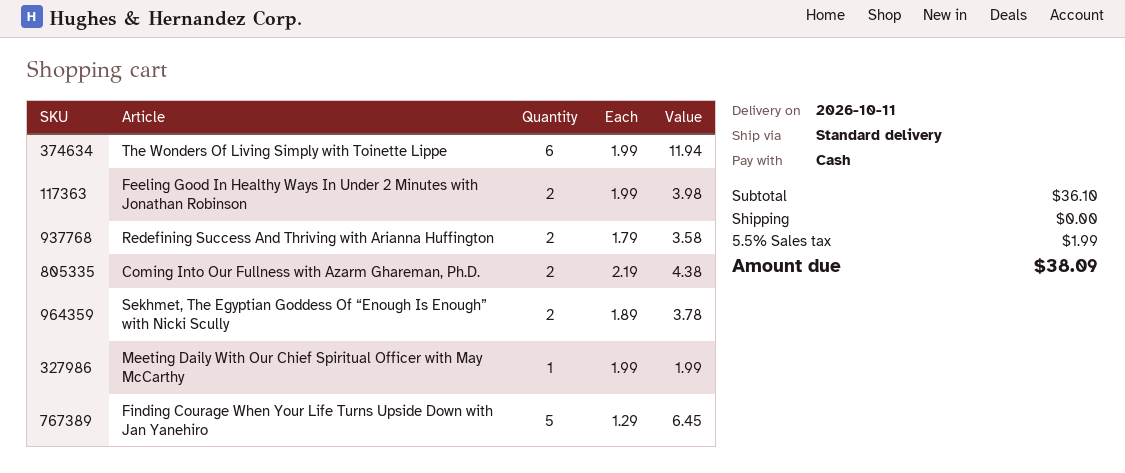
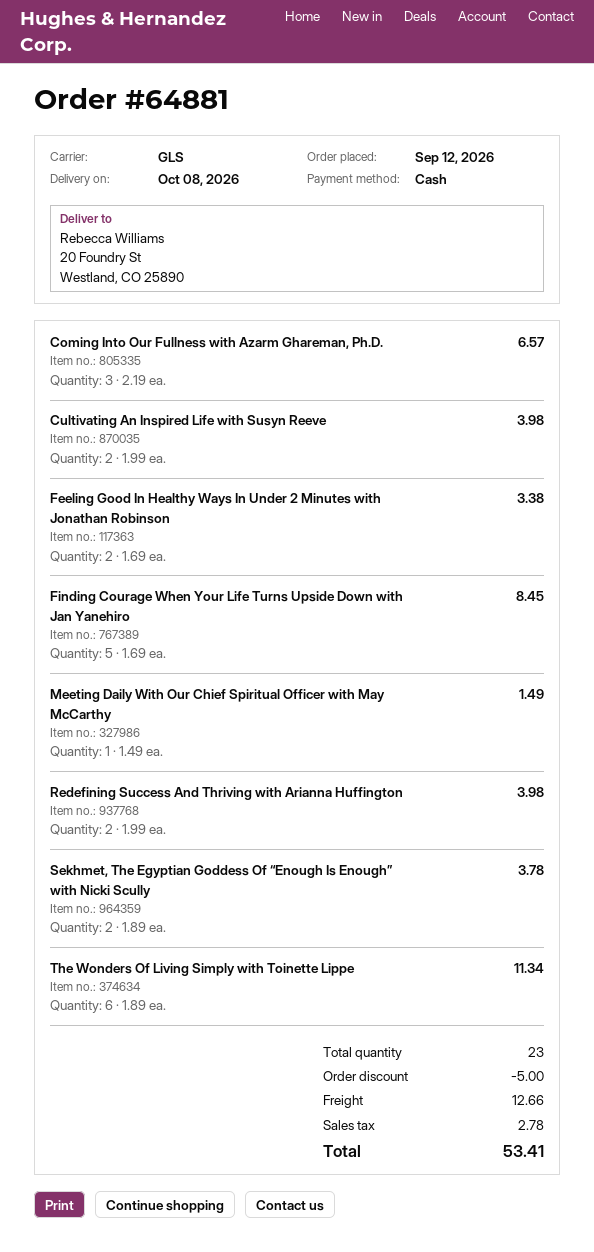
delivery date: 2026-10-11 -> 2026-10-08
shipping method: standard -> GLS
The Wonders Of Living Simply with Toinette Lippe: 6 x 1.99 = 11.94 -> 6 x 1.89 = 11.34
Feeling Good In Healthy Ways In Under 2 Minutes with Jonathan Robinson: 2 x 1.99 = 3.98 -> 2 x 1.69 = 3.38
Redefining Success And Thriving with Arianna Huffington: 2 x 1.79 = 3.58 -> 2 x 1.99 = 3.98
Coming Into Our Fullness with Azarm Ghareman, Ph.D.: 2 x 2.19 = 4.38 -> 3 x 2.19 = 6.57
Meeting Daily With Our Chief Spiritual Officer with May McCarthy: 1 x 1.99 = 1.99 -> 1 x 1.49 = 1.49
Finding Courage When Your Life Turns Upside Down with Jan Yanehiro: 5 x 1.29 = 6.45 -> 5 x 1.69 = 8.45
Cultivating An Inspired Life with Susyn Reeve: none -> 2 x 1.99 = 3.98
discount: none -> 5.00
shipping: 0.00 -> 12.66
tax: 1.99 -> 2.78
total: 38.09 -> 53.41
----
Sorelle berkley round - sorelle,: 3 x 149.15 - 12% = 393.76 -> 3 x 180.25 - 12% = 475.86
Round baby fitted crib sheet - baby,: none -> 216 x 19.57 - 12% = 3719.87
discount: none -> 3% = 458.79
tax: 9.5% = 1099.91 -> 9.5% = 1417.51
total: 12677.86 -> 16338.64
----
> _ACTIVITY_:
The response should be the listing above, limited to the lines between the one holding "Finding Courage When" and the one holding "total: 38.09 -> 53.41", inclusive, reproduced exactly.

> _TASK OUTPUT_:
Finding Courage When Your Life Turns Upside Down with Jan Yanehiro: 5 x 1.29 = 6.45 -> 5 x 1.69 = 8.45
Cultivating An Inspired Life with Susyn Reeve: none -> 2 x 1.99 = 3.98
discount: none -> 5.00
shipping: 0.00 -> 12.66
tax: 1.99 -> 2.78
total: 38.09 -> 53.41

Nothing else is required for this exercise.